LETTRE DE ROME
L’annonce, début mai, est presque passée inaperçue. Un mois avant la Coupe du monde organisée aux Etats-Unis, au Mexique et au Canada, la Fédération internationale de football association (FIFA) a révélé qu’elle allait mettre un terme à sa collaboration historique avec le groupe italien Panini pour l’édition des albums du Mondial et leurs vignettes de joueurs à coller.

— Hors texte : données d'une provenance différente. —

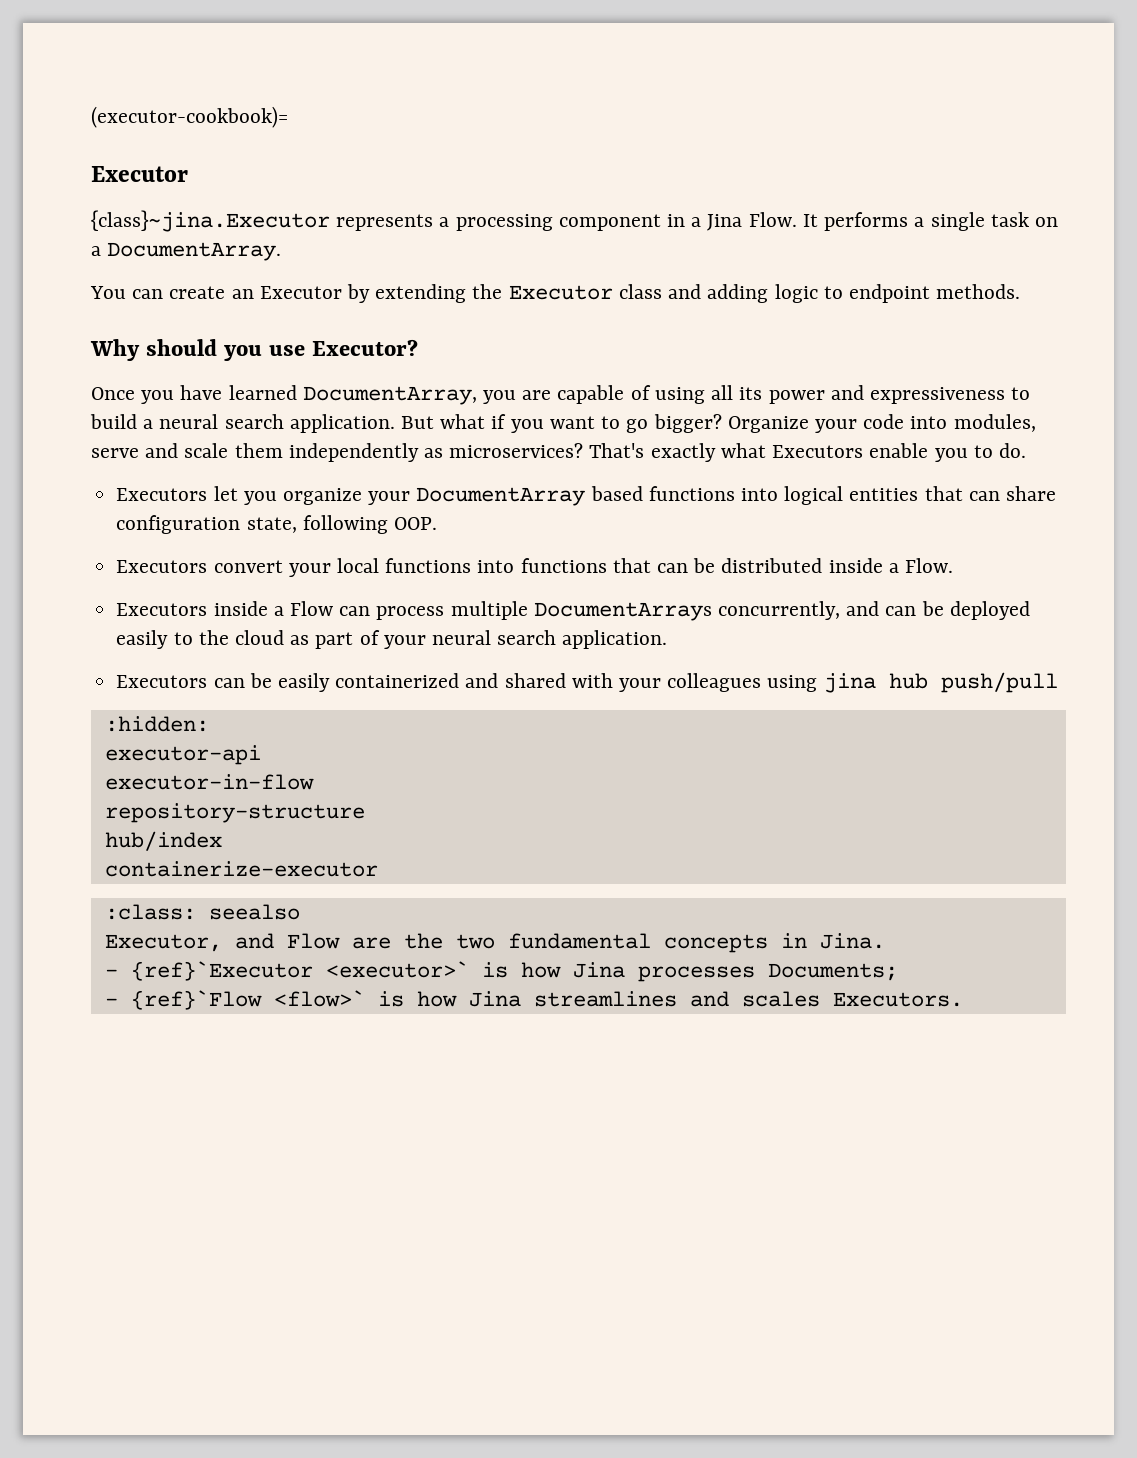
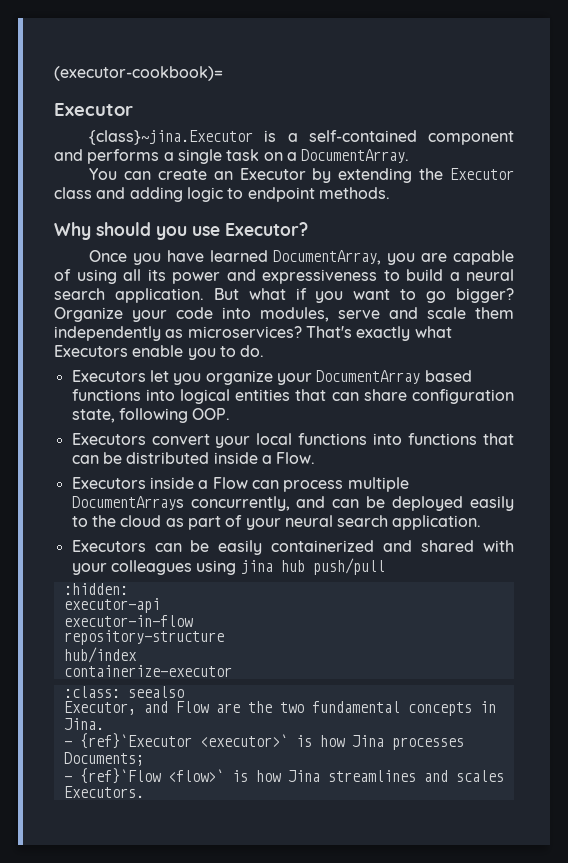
[336,212,818,231] represents a processing component in a Jina Flow. It -> [264,130,514,145] [54,149,83,161] is a self-contained component and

« La FIFA et Fanatics ont signé un contrat de licence exclusif à long terme portant sur divers articles, notamment des vignettes ainsi que des cartes et jeux de cartes à collectionner », a laconiquement annoncé la FIFA, entérinant un accord avec l’entreprise américaine fondée en 2011 et spécialisée dans la vente en ligne de produits de merchandising sportif. Panini assurera encore l’album de Coupe du monde du centenaire en 2030, avant qu’un trait ne soit tiré sur soixante ans d’histoire commune.
« C’est un changement d’époque, réagit Marco Panini, fils d’Umberto (1930-2013), l’un des frères fondateurs de la maison d’édition italienne. Le marché des vignettes s’est beaucoup déplacé de l’autre côté de l’Atlantique, et Fanatics a une stratégie très rodée dans l’achat des droits. » La mort en 2025 de Hugo Sallustro, administrateur délégué de Panini, semble avoir marqué un tournant. Considéré comme « l’âme » du groupe, Sallustro l’a dirigé pendant trente-trois ans, veillant à son développement international – Panini est présent dans 120 pays et produit 5 milliards de vignettes vendues chaque année dans le monde – tout en gardant un lien fort avec son ancrage en Emilie-Romagne.